Back to the office, a protest and a time traveler ball


PARIS – Around the same time as Frances Haugen, the Facebook whistleblower, testified in front of Congress about controversial actions by her former employer, Twitter boss Jack Dorsey was standing in the front row of the Louis Vuitton show, stroking his beard in meditation when he was speaking to the owner of Vuitton, Bernard Arnault, and watching a parade of intricately embroidered, slightly destroyed evening gowns stretched over 19th century hip bags. The panniers, which resembled the trays that cigarette girls carried, bounced as they walked. The lights of what looked like hundreds of antique crystal chandeliers twinkled overhead.

This was just before a climate protester took to the runway with a sign saying “Overconsumption = Extinction” and made it to the photographer’s pen before he was forcibly removed from the area. She was part of a group of environmental activists who had gathered outside, along with the onlookers who had come to take a look at Regina King, Phoebe Dynevor, Venus Williams and Emma Chamberlain, as well as 23 other names in bold.

So the fashion world plunges into the real world. It was a suitably surreal end to a surreal season, one full of hand-rings about the meaning of it all after 18 months of a kind of fast-paced fashion. It was good to see the imagination in motion once more, but also to be careful about getting back into the slipstream and losing the hard-won perspective. From masks and without masks and a lot of nerves.

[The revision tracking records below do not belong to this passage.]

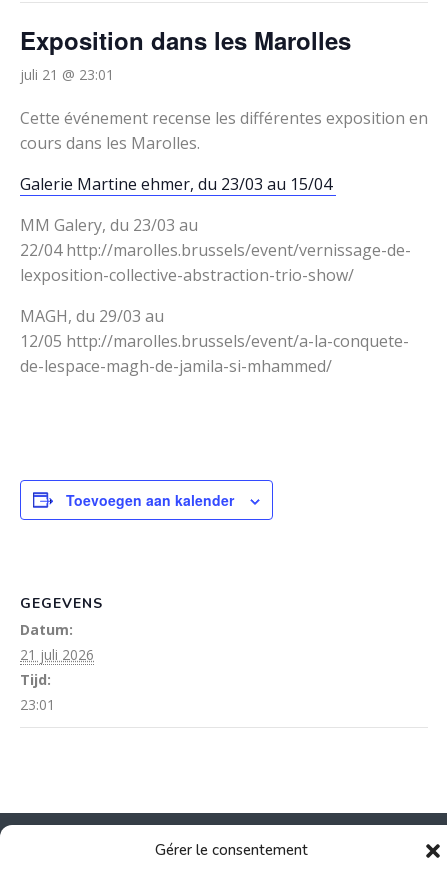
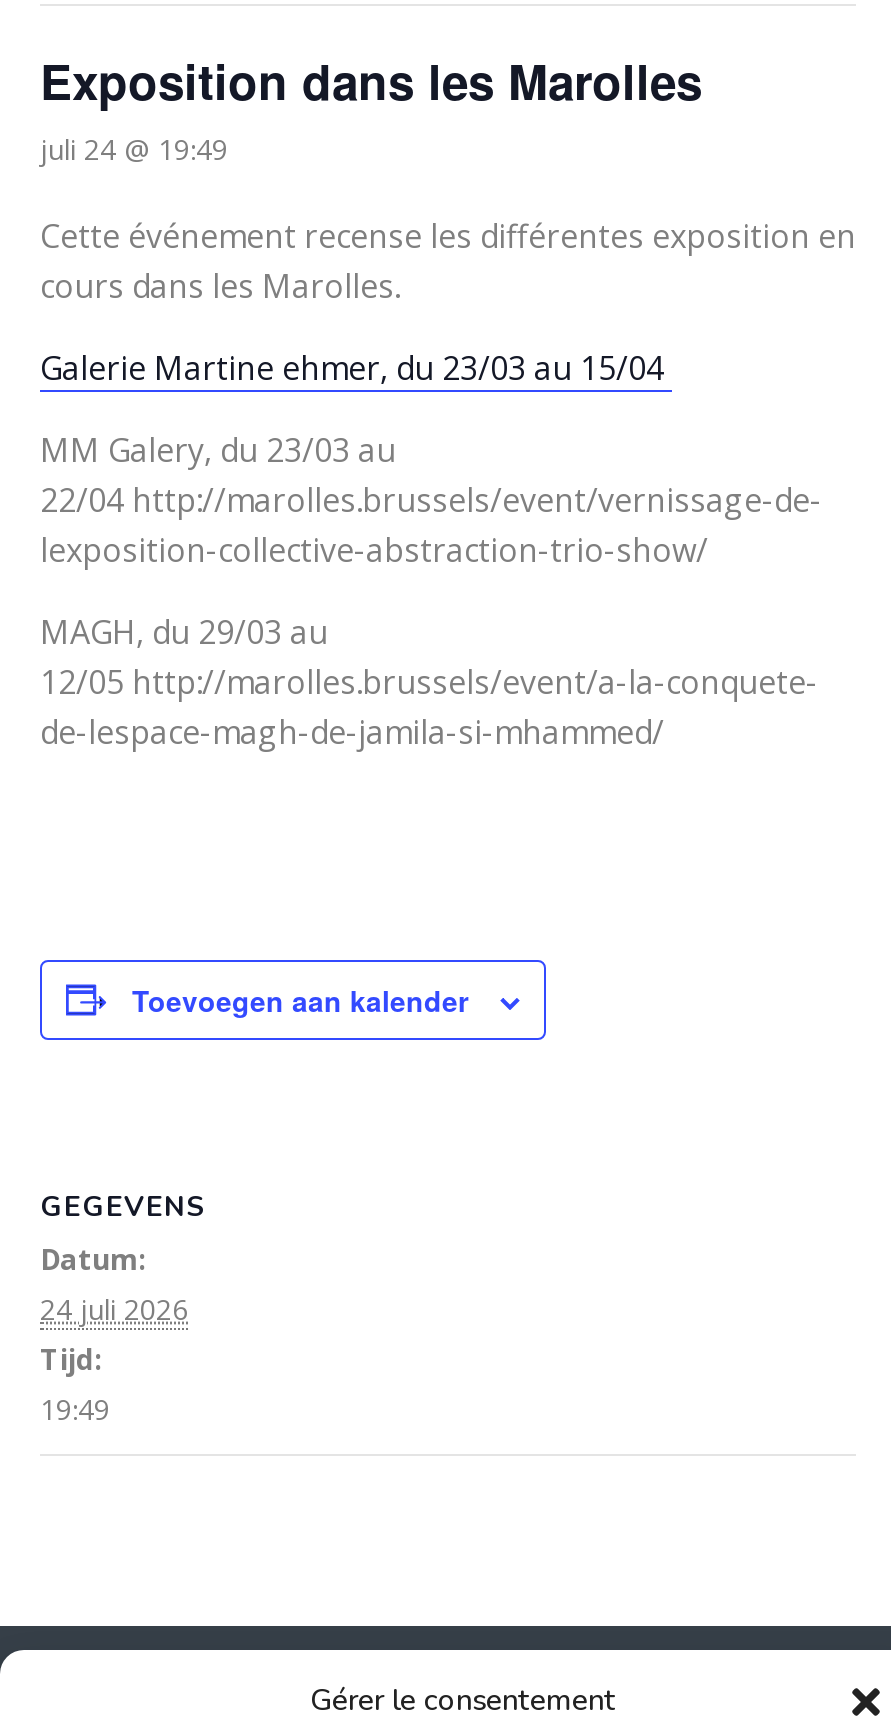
- juli 21 @ 23:01
+ juli 24 @ 19:49

- 21 juli 2026
+ 24 juli 2026

- 23:01
+ 19:49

The best shows made ambitious leaps into new forms, not just on the catwalk but in their conception: Balenciaga’s comment on celebrities, entertainment and modern day experiences across the red carpet and “The Simpsons”; Marni’s Flower Power Event; Rick Owens’ ritual purification through mist; Marine Serres fictional documentary about upcycling and community.

Nice clothes on a catwalk are no longer enough. It’s too easy to look away. Also: who needs it? The environmental activists are right. If the pandemic has done anything, it has raised the bar on the clothes we live in and the level at which they have to connect.

Miuccia Prada achieved this with a Miu Miu collection that brought together the dilemma of the back-to-the-office and… Britney Spears for “Baby One More Time” (that would be 1999).

The incredibly shrinking white-collar uniform was Mrs. Prada’s theme, and her most mundane basics – khaki pants, gray cardigans, white and blue button-downs, navy pleated skirts, trench coats – were her variables, except that they all frayed around the edges and getting smaller. The center didn’t hold up; it was eaten away to expose the entire waist, a great gap opened between the jacket and pants. Skirts came up to the thighs, exposing the dangling bottom of the bag and falling below the hips to reveal a ribbon of what was underneath.

Crop tops and skins were a theme of the season, but never have they been so effectively and cleverly used to deal with the tensions surrounding getting back to work and the desire to recreate what it means and what it looks like to become. (Some satin pencil skirt suits and sheath dresses covered in tulle floral embroidery and pearls and mottled between the office equipment made it look pretty good.)

Nicolas Ghesquière, the artistic director of Vuitton women’s fashion, meanwhile traveled even further through the realms of history, from the 19th time, in a tour de force of what he called “le grand bal of” in a press release. so he made hybrids of shredded chiffon and Art Deco ornaments; mom jeans and cargo shorts; 1980s tailcoats and polka dots; diamond-studded eye masks and huge travel bags.

In the end, Mr. Ghesquière got what is very rare in fashion: standing ovations. Usually the audience filming with their smartphones only offers the sound of a hand clap.

Instead, the music was operatic, with booming chords crackling all over the place, and somehow ominous. In its clinking beauty and in dealing with bygone eras, this was also the show that seemed like a recap of how we have come now; the end of something (it’s the brand founder’s 200th birthday). Maybe it was the season. Maybe it was the last complicated, difficult year.

Maybe it’s the beginning of something new.